Authors: Zhongyi Wang*, Zhejiang University, Zhenhong Du, Zhejiang University, Sensen Wu, Zhejiang University
Topics: Spatial Analysis & Modeling, Geographic Information Science and Systems
Keywords: Geographically neural network weighted regression; Geographically weighted regression; Spatial nonstationarity; Neural networks; Ordinary least squares
Session Type: Paper
Start / End Time: 9:55 AM / 11:35 AM
Room: 8217, Park Tower Suites, Marriott, Lobby Level
Presentation File: No File Uploaded
The estimation of spatial nonstationarity is a basic problem to the modelling of nonstationary relationships.
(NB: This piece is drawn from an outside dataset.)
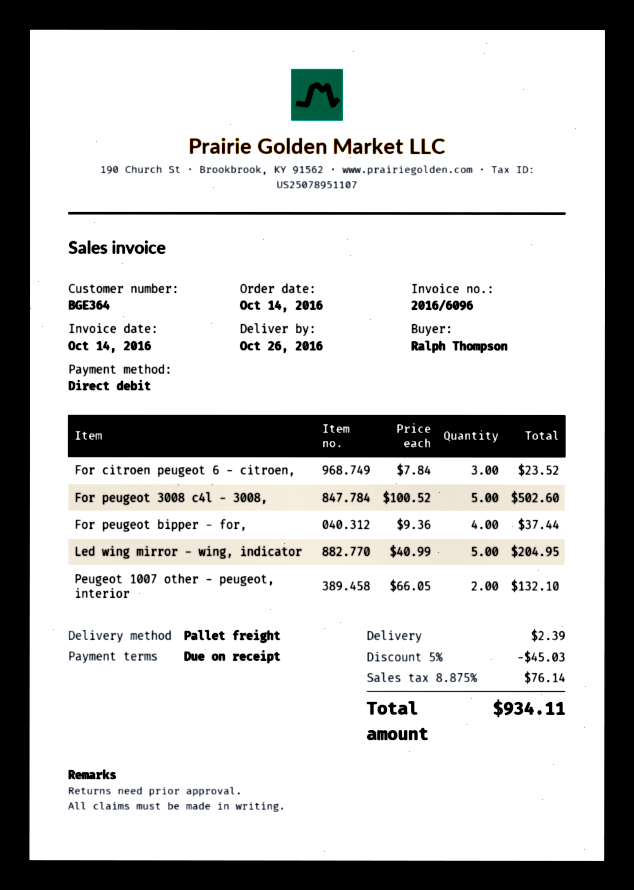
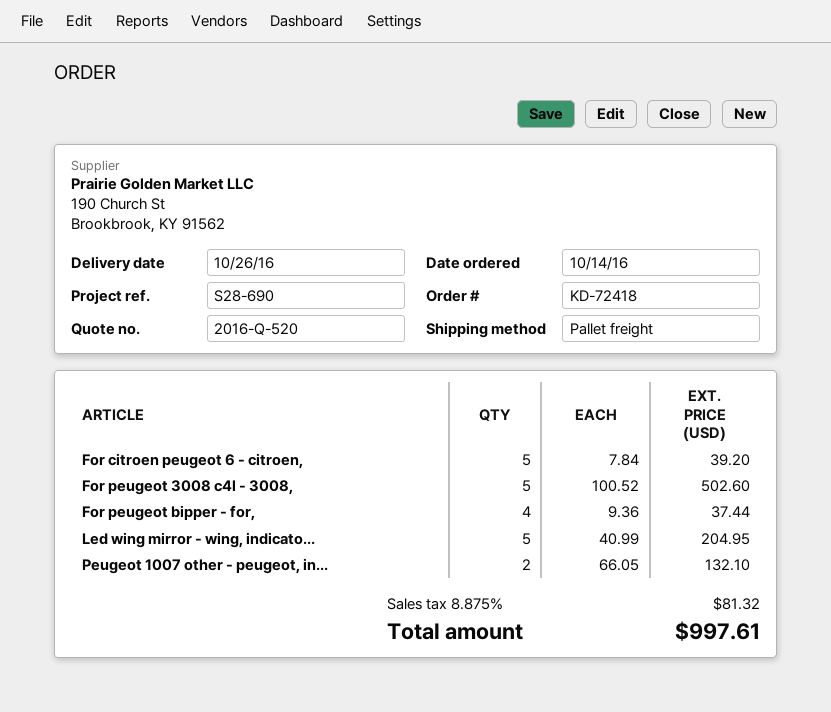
For citroen peugeot 6 - citroen,: 3 x 7.84 = 23.52 -> 5 x 7.84 = 39.20
discount: 5% = 45.03 -> none
shipping: 2.39 -> none
tax: 8.875% = 76.14 -> 8.875% = 81.32
total: 934.11 -> 997.61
Geographically weighted regression (GWR), the classical approach to modelling spatial nonstationarity, however, has difficulties in the adequate expression and complicated construction of weighting kernels, which accordingly results in insufficient estimation of nonstationarity for complex geographical processes. To resolve those problems, based on the powerful learning capability of neural networks, a spatial weighted neural network (SWNN) is designed to exactly construct the nonstationary weight matrix. Consequently, we propose a geographically neural network weighted regression (GNNWR) model that combines ordinary least squares (OLS) and SWNN for the accurate estimation of spatial nonstationarity. To examine its performance, we perform an experiment by conducting environmental modelling in Zhejiang coastal areas, and the GNNWR model is compared with the OLS model and three GWR models of different kernels in terms of multiple statistical indicators. The experimental results demonstrate that the GNNWR model achieves more excellent fitting accuracy and more adequate prediction capability than the OLS and GWR models. Also, the results further indicate that the SWNN is more powerful than the spatial kernels of GWR models. In addition, the GNNWR model can be used to address spatial nonstationarity in various fields and disciplines.